Carlos Cortés

Personal information
- Full name: Carlos Manuel Cortés Barreiro
- Date of birth: 17 September 2001 (age 24)
- Place of birth: Tumaco, Colombia
- Height: 1.86 m (6 ft 1 in)
- Position: Striker

Team information
- Current team: Llaneros (on loan from Internacional Palmira)
- Number: 30

Youth career
- América de Cali

Senior career*
- Years: Team / Apps / (Gls)
- 2020–2023: América de Cali / 11 / (0)
- 2022: → Fortaleza CEIF (loan) / 15 / (2)
- 2022: → Santiago Wanderers (loan) / 11 / (2)
- 2023: → Cortuluá (loan) / 12 / (2)
- 2024–: Internacional Palmira / 25 / (4)
- 2024: → Deportes Tolima (loan) / 23 / (3)
- 2025–: → Llaneros (loan) / 11 / (2)

International career^{‡}
- 2023–2024: Colombia U23 / 8 / (1)

= Carlos Cortés (footballer) =

Colombian footballer (born 2001)

Carlos Manuel Cortés Barreiro (born 17 September 2001) is a Colombian footballer who plays as a striker for Llaneros, on loan from Internacional Palmira.

==Club career==
A striker from the América de Cali youth system, Cortés made his professional debut with them in a 1–0 loss against Deportes Tolima on 26 September 2020. Later, he was loaned out to Fortaleza CEIF (2022) and Cortuluá (2023) in his homeland and Santiago Wanderers in the Primera B de Chile.

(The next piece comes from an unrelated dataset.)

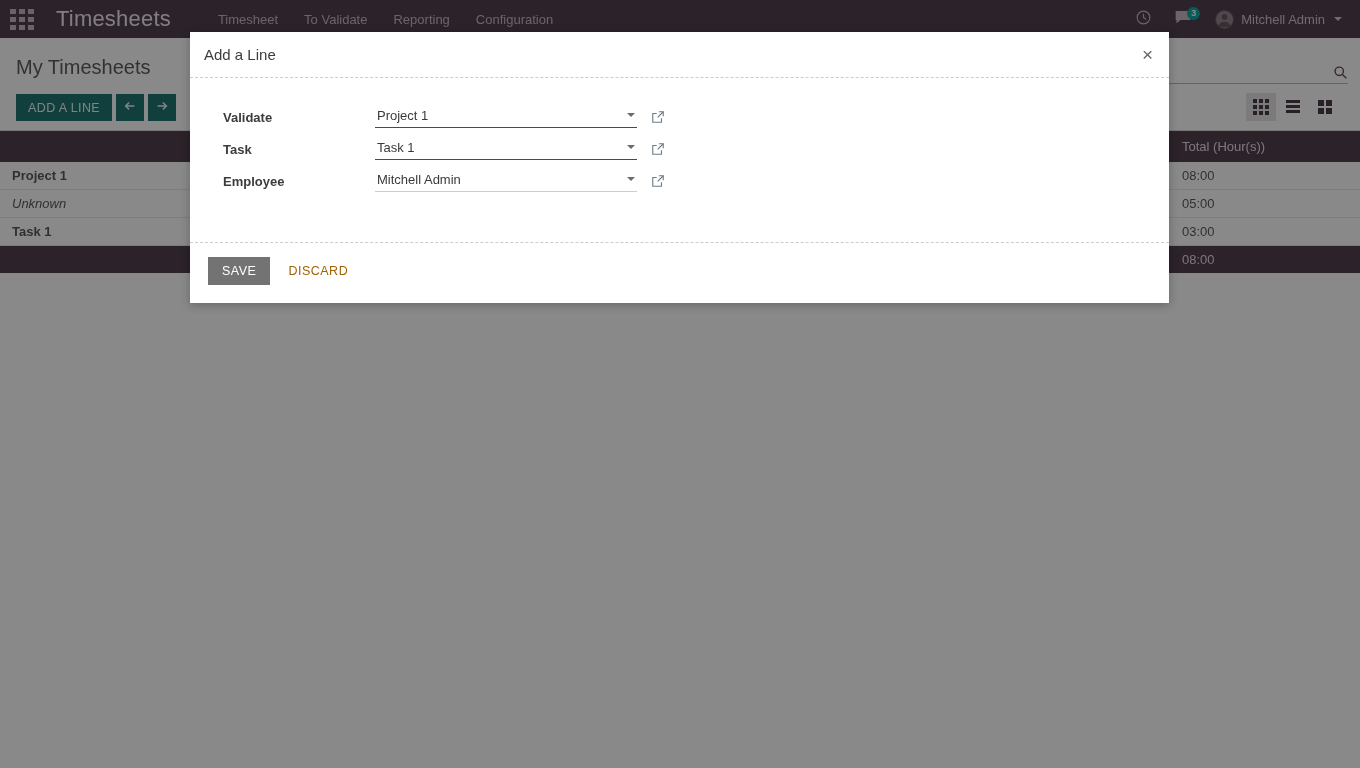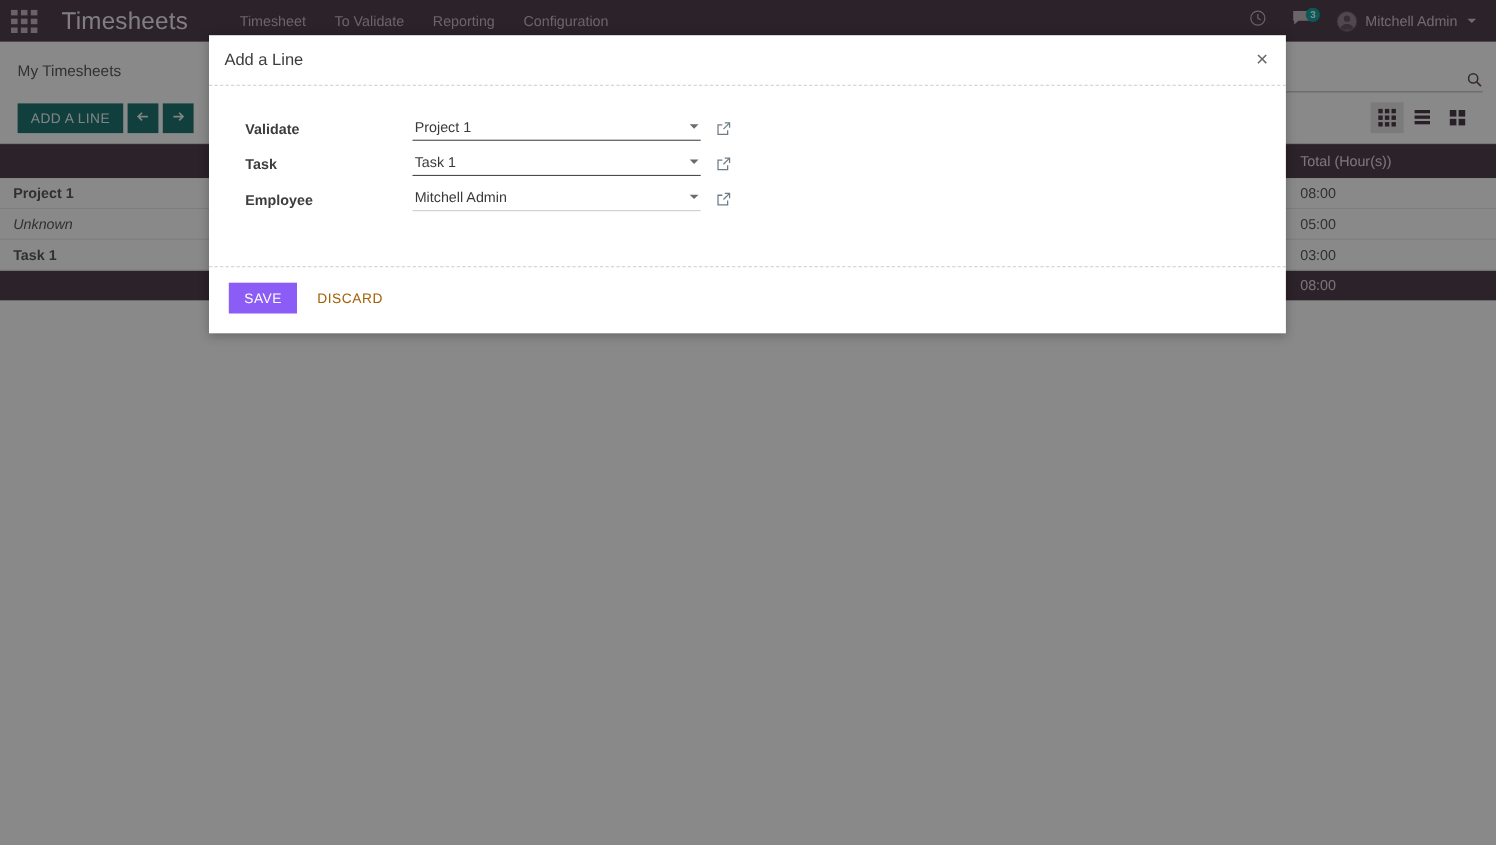"My Timesheets" .cp-title { font-size: 14px -> 20px }
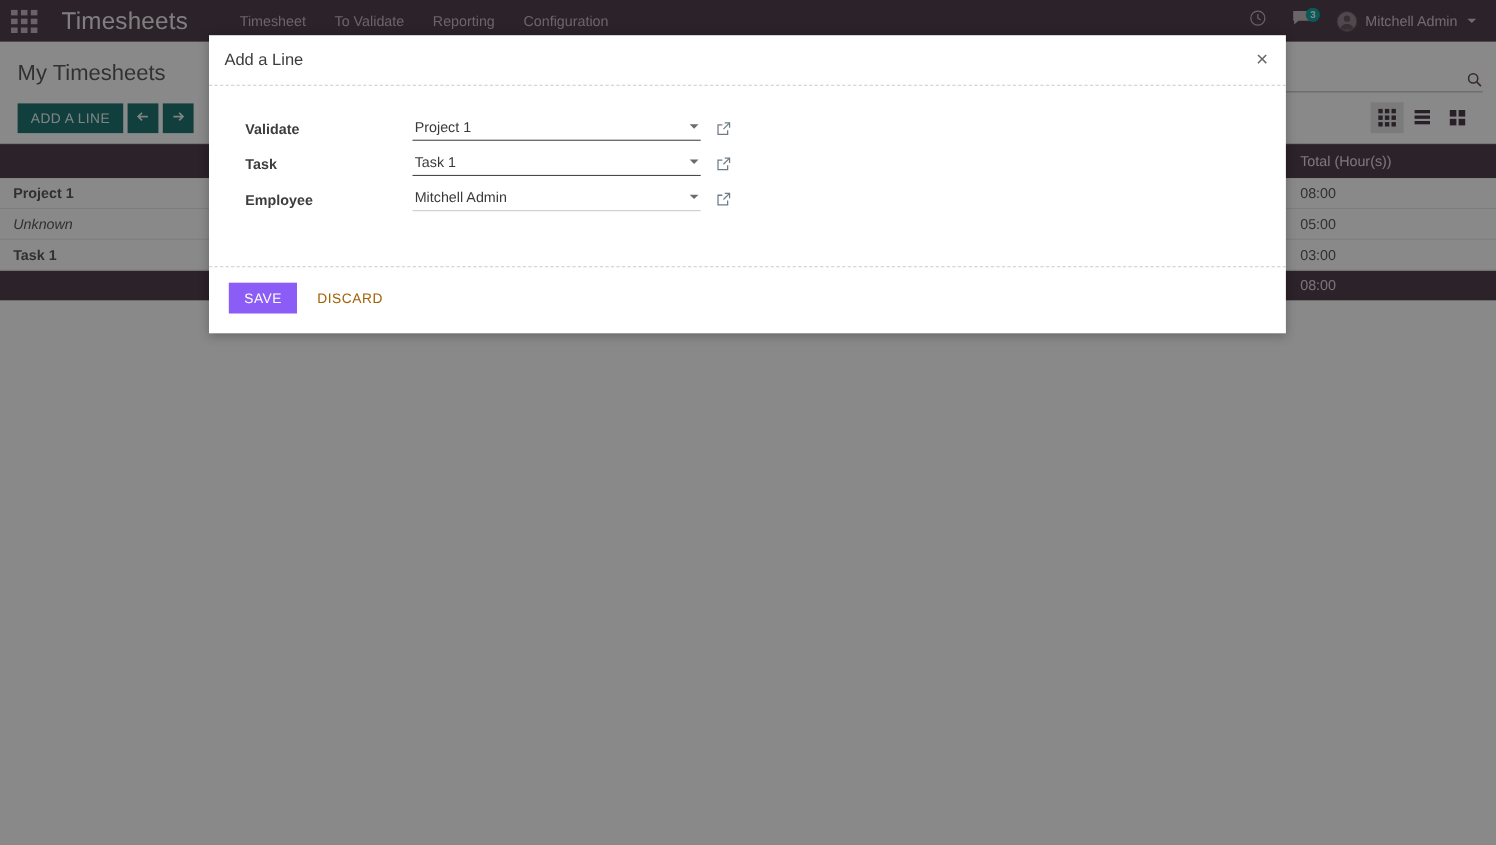"SAVE" .btn-save { background: #8b5cf6 -> #737373 }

In 2024, Cortés signed with Internacional Palmira, the club that replaced Cortulúa in the Colombian football, and subsequently he was loaned out to Deportes Tolima in the top level .

==International career==
Cortés represented Colombia at under-23 level in the 2023 Pan American Games, friendlies against Peru and the 2024 Pre-Olympic Tournament.